17 декабря 1923 года Сергей Есенин был помещен в санаторий для нервнобольных на Большой Полянке, 52. 

Москва. Большая Полянка, 52 Москва. Большая Полянка, 52

Как сообщается в книге Сергея Зинина «Неизвестный Есенин», эта госпитализация могла стать следствием переживаний, связанных с судебным процессом:  

«Есенина поместили в большую, светлую палату, с двумя окнами в одной стене и двумя в другой. Посещавшие поэта друзья отмечали, что на вид он был совершенно здоров. «Впервые Есенина в санатории на Большой Полянке, — вспоминал Ф. Гущин, — я увидел в прекрасно отутюженном сером костюме. Это был статный блондин со светло-голубыми глазами. Больше всего в нем подкупали его необычайная скромность и простота и умение сказать ласковое и доброе слово любому больному. В обстановке такого санатория трудно было поверить, чтобы Есенин мог когда-либо терять спокойствие, нарушать общественный порядок».  

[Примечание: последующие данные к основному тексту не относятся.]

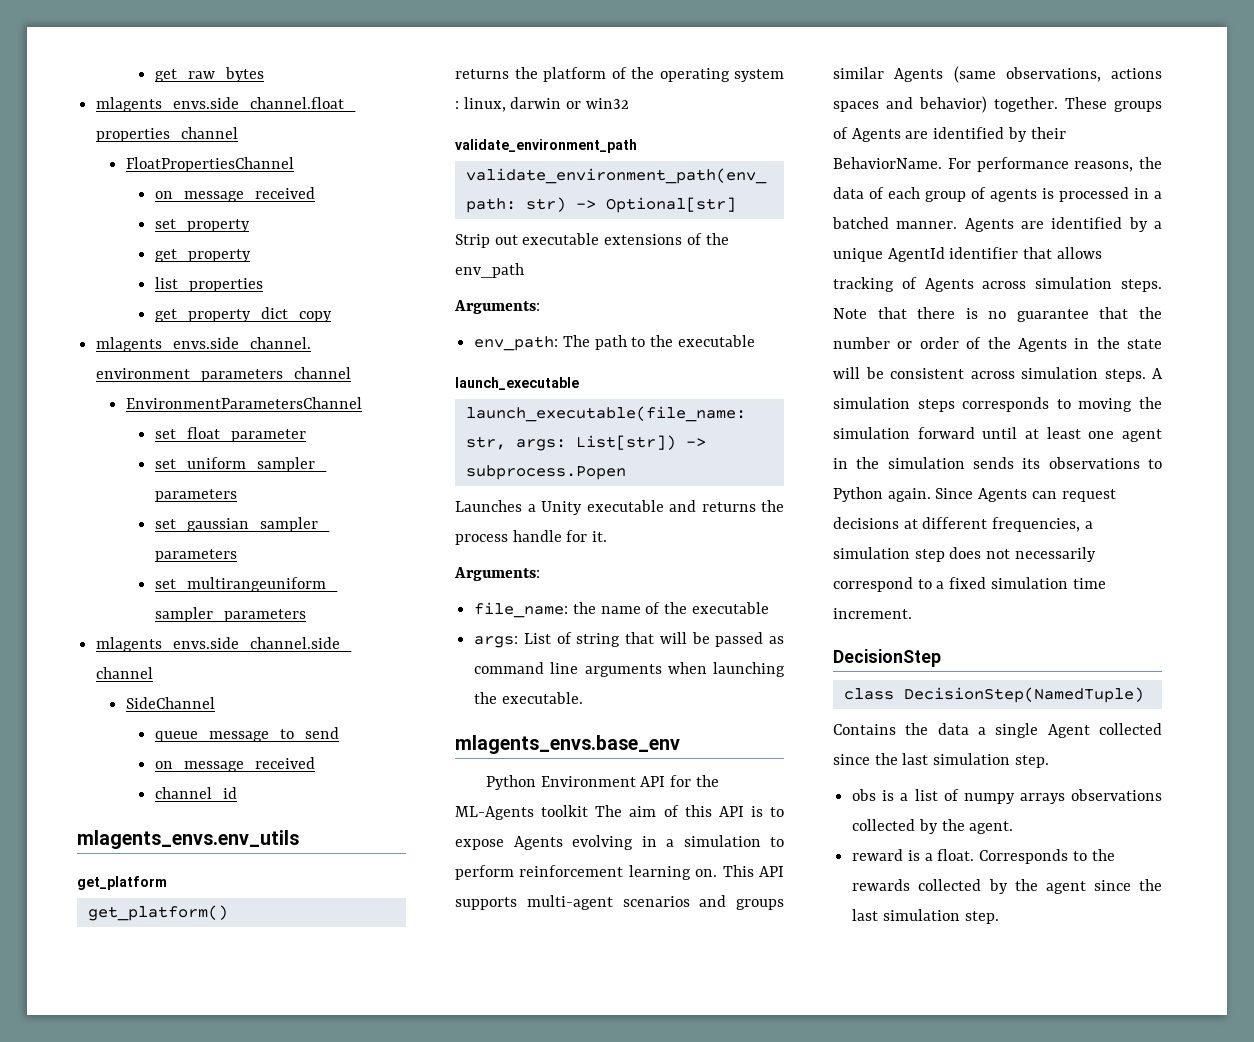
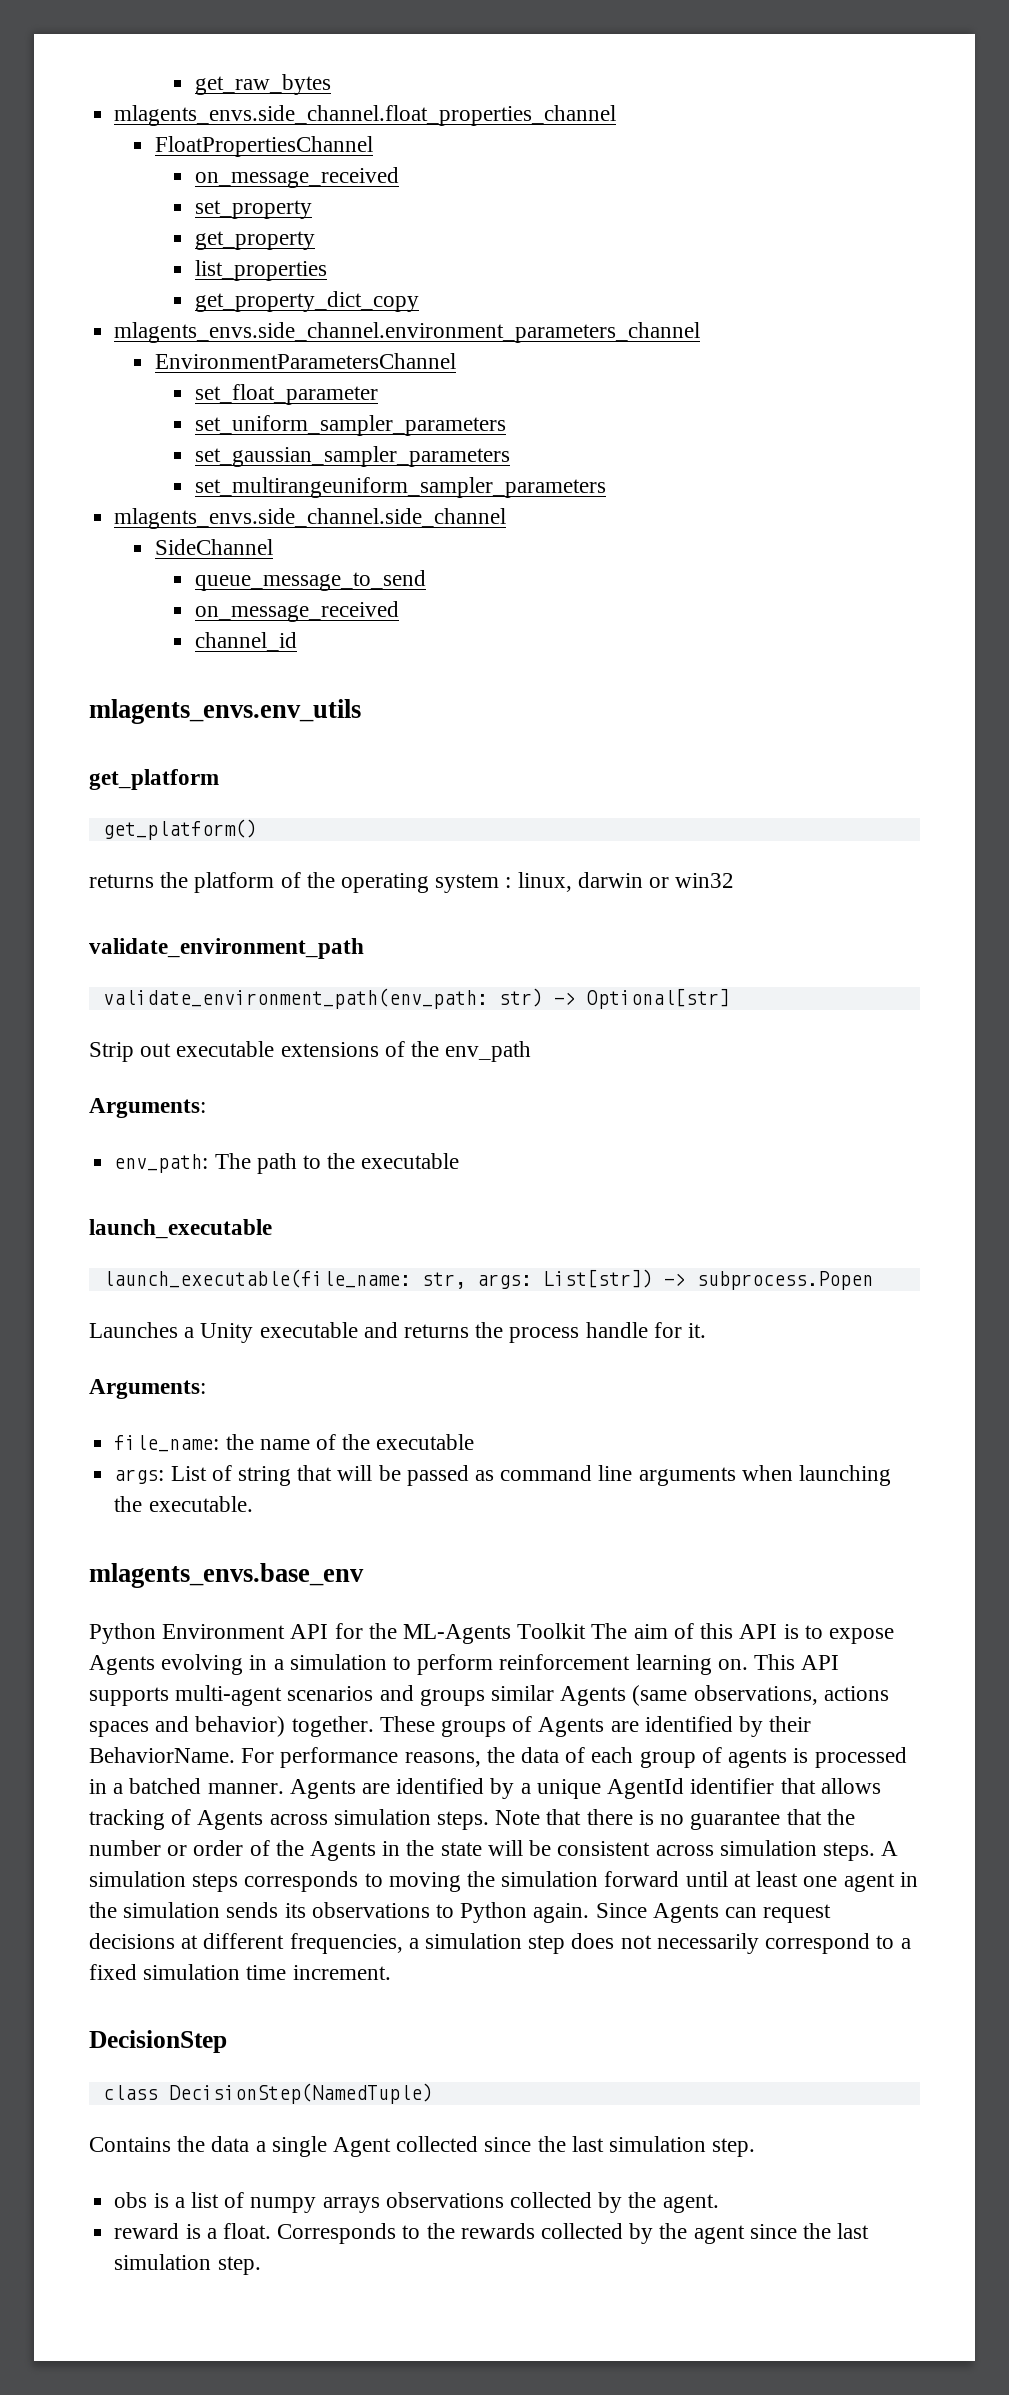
- Python Environment API for the ML-Agents toolkit The aim of this API is to expose Agents evolving in a simulation to perform reinforcement learning on.
+ Python Environment API for the ML-Agents Toolkit The aim of this API is to expose Agents evolving in a simulation to perform reinforcement learning on.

И только после общения с поэтом обнаруживались отклонения в его поведении.

«Во время разговора мы сидели у окна, — вспоминал его друг, поэт Рюрик Ивнев. — Вдруг Есенин перебил меня на полуслове и, перейдя на шепот, как-то странно оглядываясь по сторонам, сказал:

— Перейдем отсюда скорей. Здесь опасно, понимаешь? Мы здесь слишком на виду, у окна…

Я удивленно посмотрел на Есенина, ничего не понимая. Он, не замечая моего изумленного взгляда, отвел меня в другой угол комнаты, подальше от окна.

— Ну вот, — сказал он, сразу повеселев, — здесь мы в полной безопасности.

— Но какая же может быть опасность? — спросил я.  

— О, ты еще всего не знаешь. У меня столько врагов. Увидели бы в окно и запустили бы камнем. Ну и в тебя могли бы попасть. А я не хочу, чтобы ты из-за меня пострадал.

Теперь я уже понял, что у него что-то вроде мании преследования».